There are some important things in this conversation. The first is whether it's intended that each user has their own server. If this is so, then that puts a high burden on people who are on ISPs where their IP Address may change, and it requires that you have a dedicated device in a fixed location on a fixed network. Not everybody has this, unless there's some way to put a misfin server on like your modem or something, because most people's computers nowadays are portable, and so they are never guaranteed to be on a fixed network (the devices connect to different networks as the person moves around the world).
So, having the option for multi-user servers is a really good thing, imho.
Next, having different mailboxes could be useful even for single individuals (send different types of mail to the different mailboxes of an individual, for example), and this could actually become a way of categorizing mail, which I find to be a really cool idea.
Now, the encryption thing is interesting. You need some way to get a key to encrypt your message with that public key, to send it to the person so that it can be decrypted by that person.
Getting the public key is easy - you ask the server for the public key. You encrypt the message, and you send it to that server. Then the receivers *client* on their own computer decrypts with the private key. This is practically how email worked in ZeroNet, lol, except ZeroNet was also decentralized by using a bittorent-like protocol.

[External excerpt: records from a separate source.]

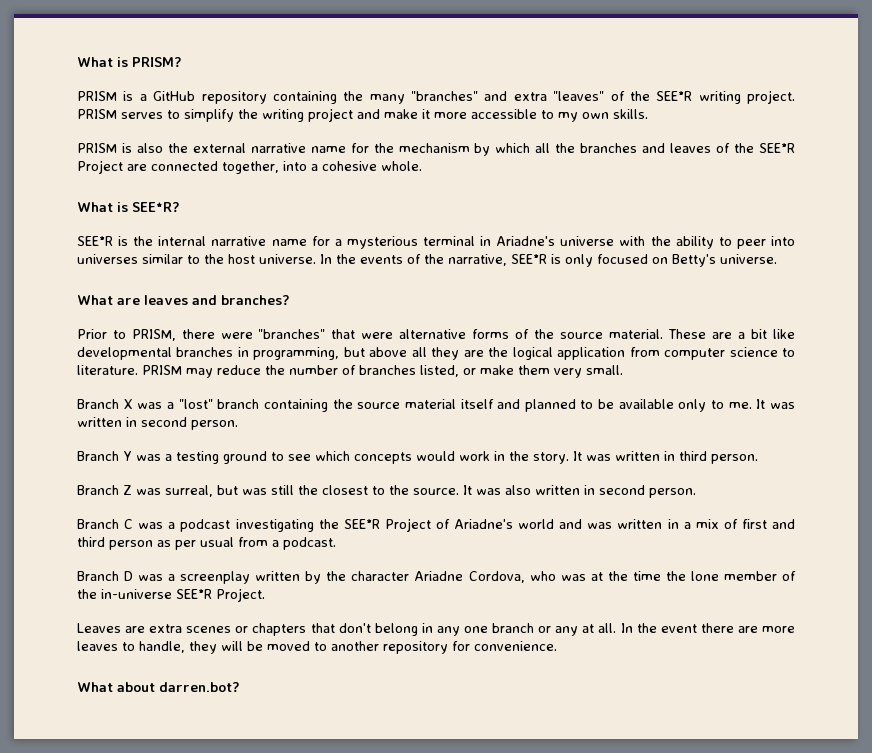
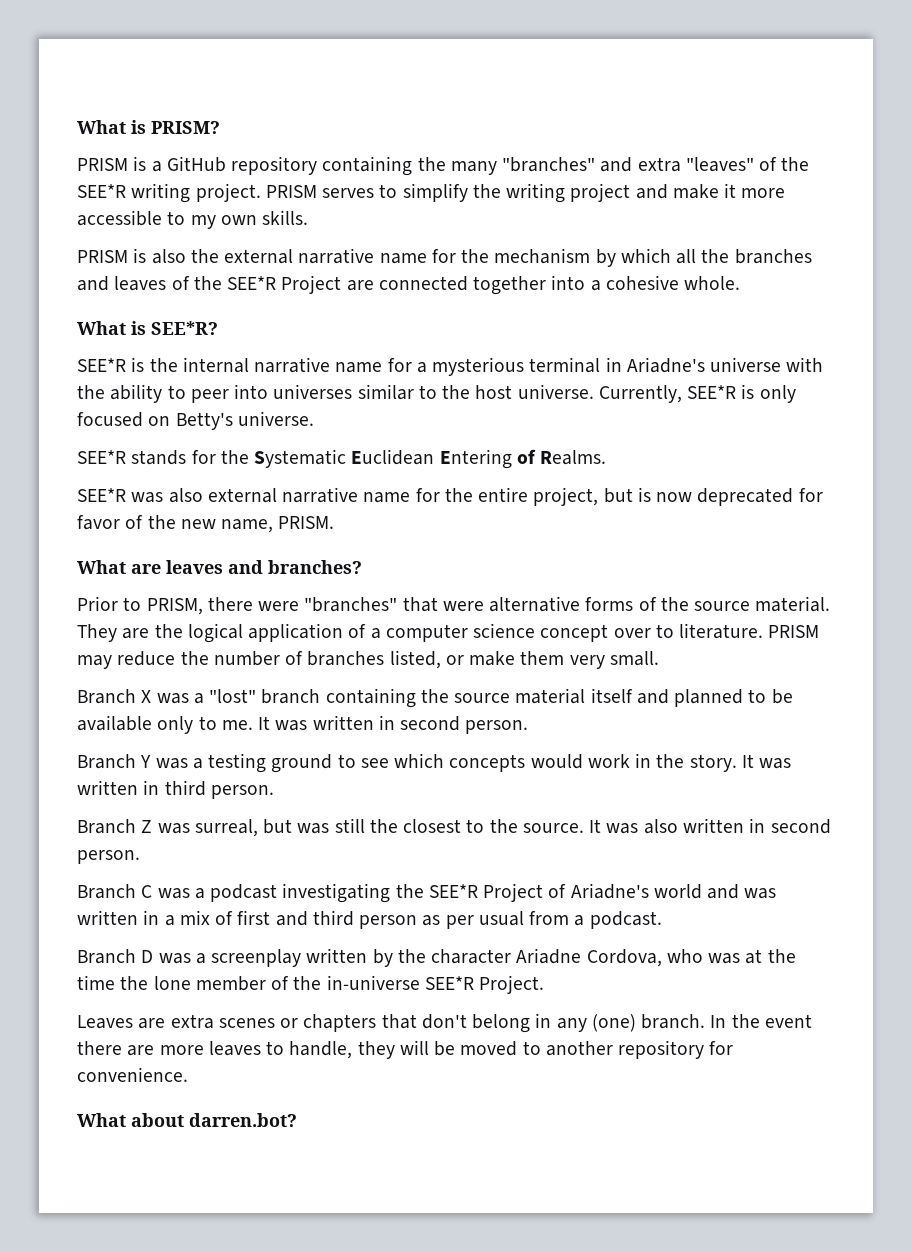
[222,161,279,174] together, -> [473,276,547,295] together
[320,254,507,266] In the events of the narrative, -> [598,385,682,403] Currently,
(777, 259) none -> [77,449,607,469] [77,487,823,506] [77,515,335,533] // SEE*R stands for the Systematic Euclidean Entering of Realms. // SEE*R was also external narrative name for the entire project, but is now deprecated for favor of the new name, PRISM.
[668,329,796,339] [77,347,778,360] These are a bit like developmental branches in programming, but above all they are the logical application from computer science -> [77,623,651,643] They are the logical application of a computer science concept over
[463,623,617,636] one branch or any at all. -> [591,1014,706,1032] (one) branch.

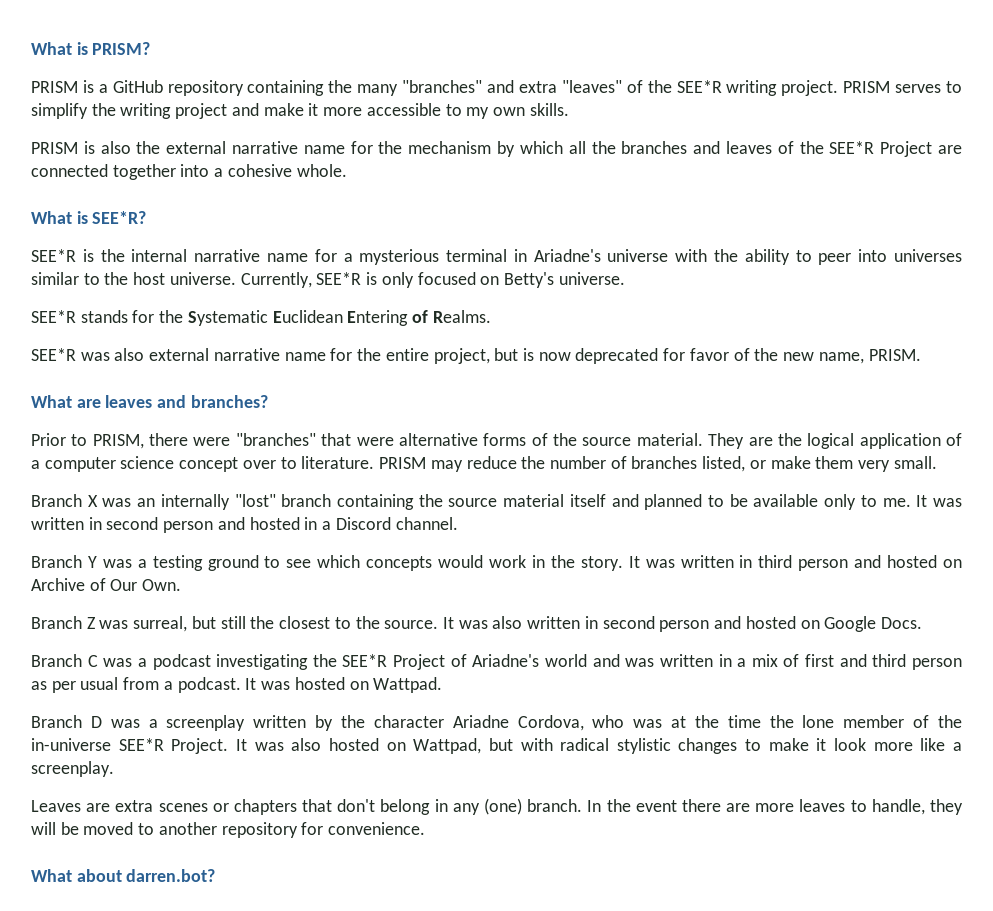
[193,693,204,704] a -> [137,494,230,510] an internally
[465,720,529,734] person. -> [163,517,458,533] person and hosted in a Discord channel.
[210,785,274,799] person. -> [798,555,963,571] [31,578,182,591] person and hosted on Archive of Our Own.
[297,823,330,834] was -> (216, 622) none
[77,850,140,864] person. -> [659,616,922,632] person and hosted on Google Docs.
(662, 920) none -> [245,677,443,693] It was hosted on Wattpad.
(545, 984) none -> [235,738,962,754] [31,761,114,777] It was also hosted on Wattpad, but with radical stylistic changes to make it look more like a screenplay.

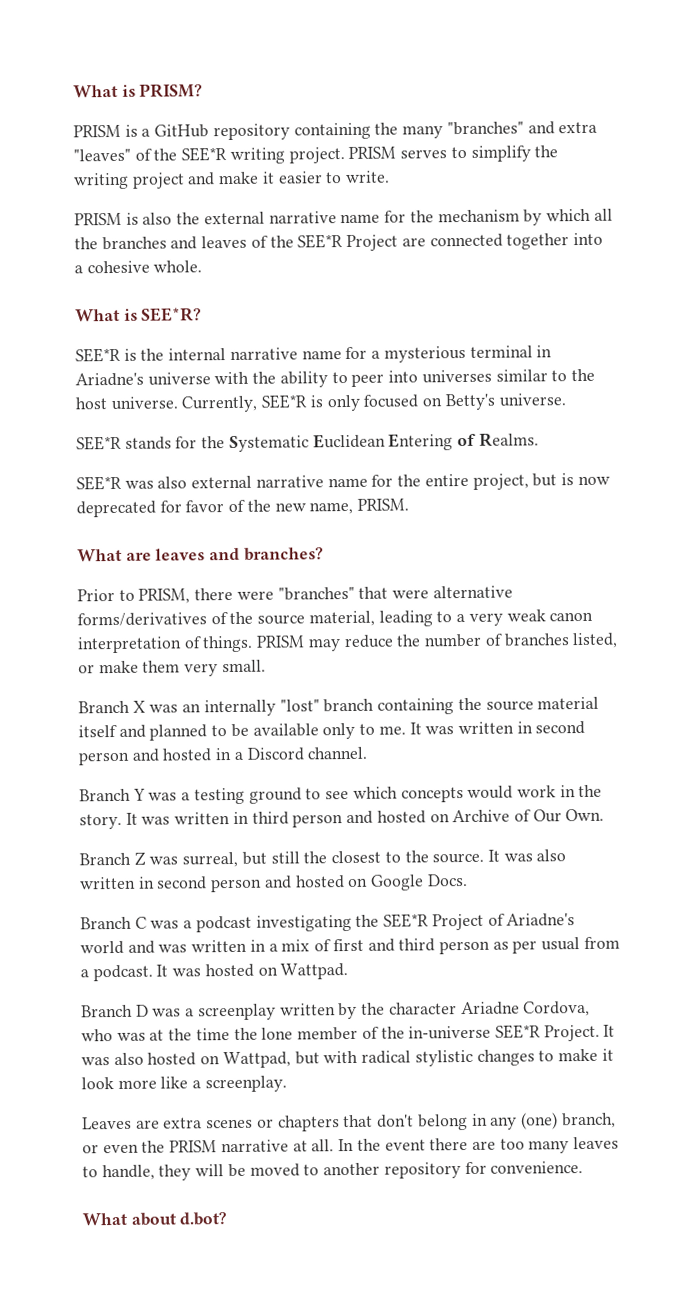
[323,103,569,119] more accessible to my own skills. -> [277,170,391,184] easier to write.
[483,433,527,446] forms -> [77,612,207,627] forms/derivatives
[636,433,962,449] [31,456,375,472] material. They are the logical application of a computer science concept over to literature. -> [308,609,594,627] [77,635,254,654] material, leading to a very weak canon interpretation of things.
[527,799,583,812] branch. -> [561,1112,616,1129] [82,1139,335,1154] branch, or even the PRISM narrative at all.
[755,803,795,812] more -> [499,1138,570,1154] too many
[126,869,216,882] darren.bot? -> [179,1212,228,1226] d.bot?

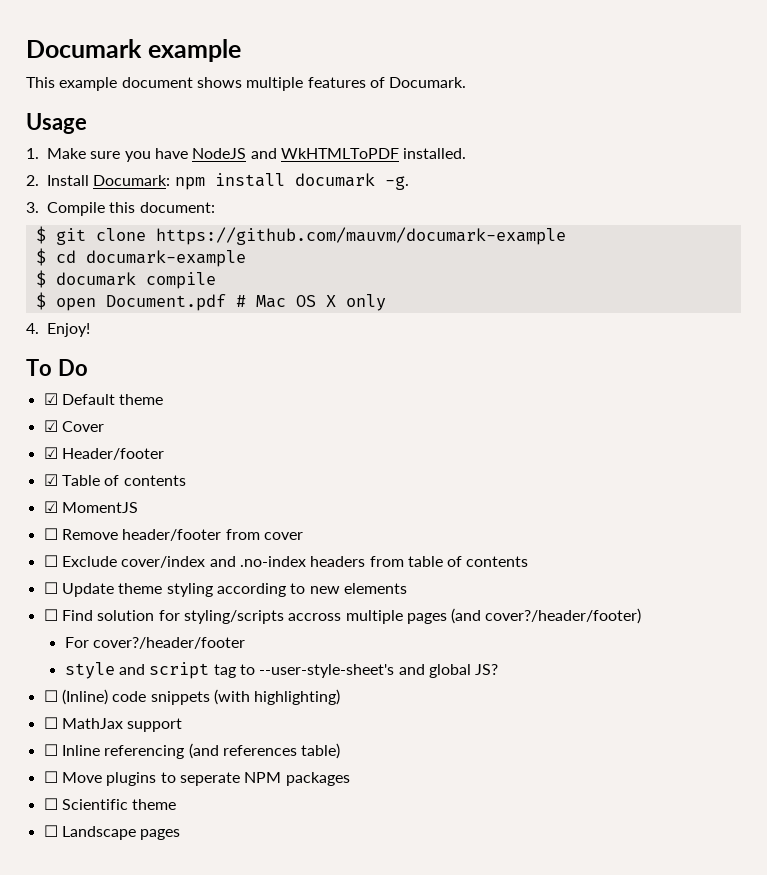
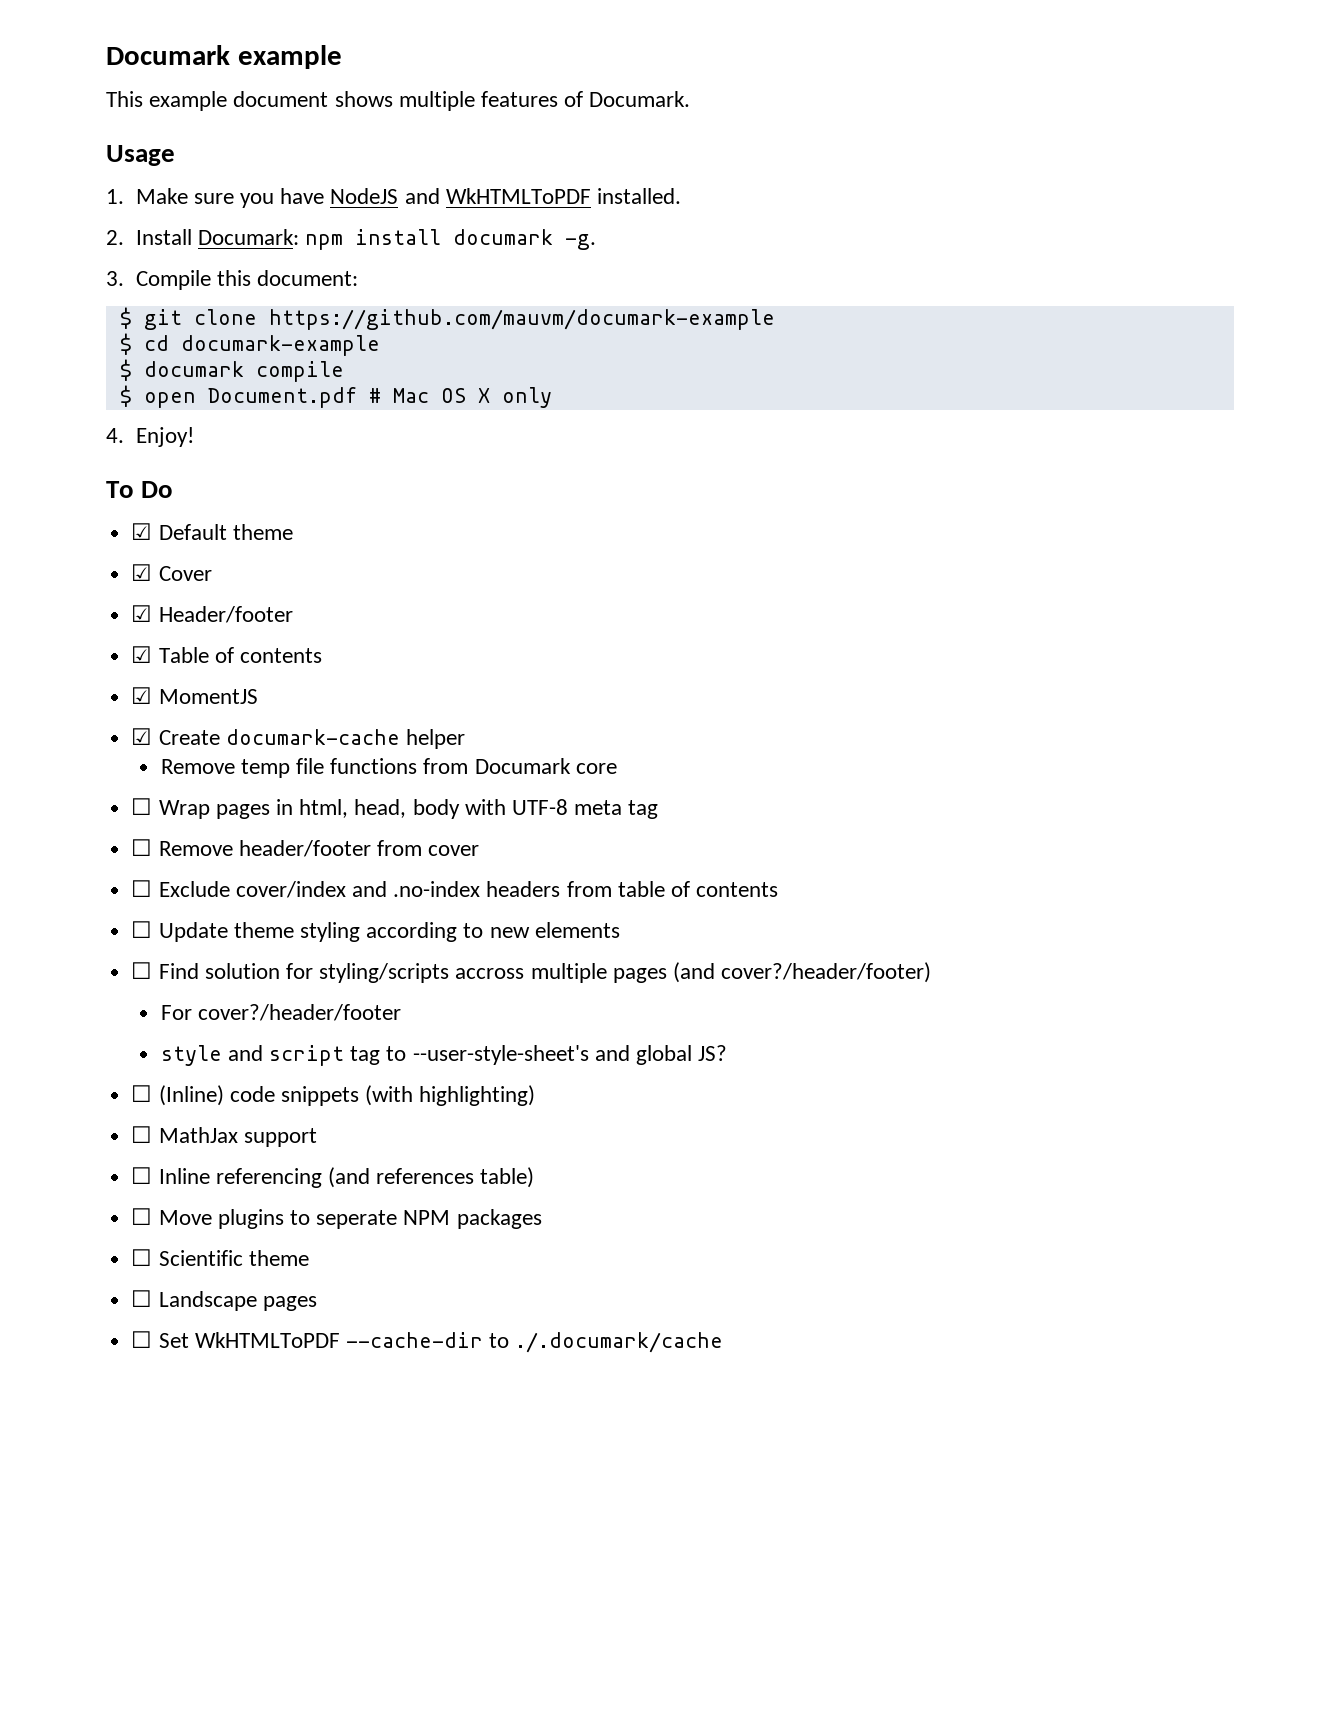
(138, 507) none -> [131,728,465,749] [160,758,617,778] [131,798,659,819] // ☑ Create documark-cache helper // Remove temp file functions from Documark core // ☐ Wrap pages in html, head, body with UTF-8 meta tag
(181, 834) none -> [131,1331,724,1353] // ☐ Set WkHTMLToPDF --cache-dir to ./.documark/cache

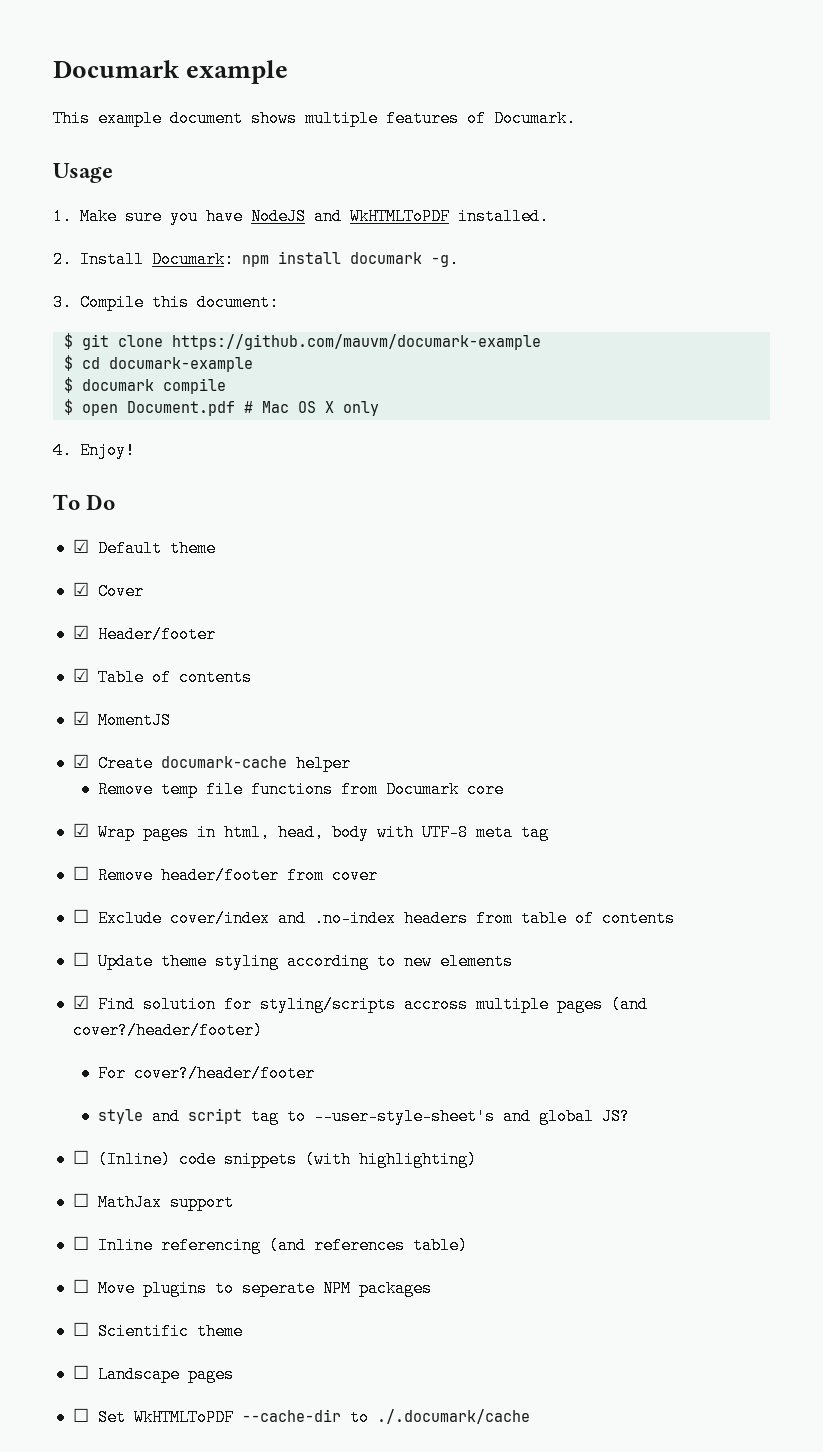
[131,798,153,815] ☐ -> [72,823,89,837] ☑
[131,962,153,979] ☐ -> [72,995,89,1009] ☑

But this separates out email clients from email servers.
Now, I haven't read all about the protocol, so I don't know how attached email *clients*/readers are to the email servers, but there could be a client on one's own computer that has the private key, and the email server just has the public key that can be given to those who ask the server for it. This allows for a multi-user setup where there's a central email server and each person has a client that fetches the emails from that server. Yes, this is literally just a recreation of Pop3, lmao.
The other problem with encryption is how sending an email to multiple users works.
Sep 25 · 3 months ago
🦀 jeang3nie · Sep 25 at 14:22:
The spec doesn't go into how mail is stored and fetched, only the transmission. Servers and clients are pretty much free to invent.
If I eventually finish my implementation, the general idea is for a multi user system where the users all have shell accounts, as they would on a Pubnix. You log in and can view your mail with a simple pager or text editor. That provides a really sturdy fallback. On top of that, a webmail like system could eventually be built that serves your mailbox over Gemini using the same pubkey you use to send mail for access.
Thoughts on the draft spec — Misfin is a nice idea, but I'm worried that it doesn't make sense to replace email with something lacking end-to-end encryption. A server on a multi-user system gets the plaintext of messages to its users. It's fine if you run the server on your own home server, but I guess that wouldn't be the typical configuration. I wonder if it would be feasible to work in a PGP-like mechanism using the same client key as in the client certificate... Some other little thoughts...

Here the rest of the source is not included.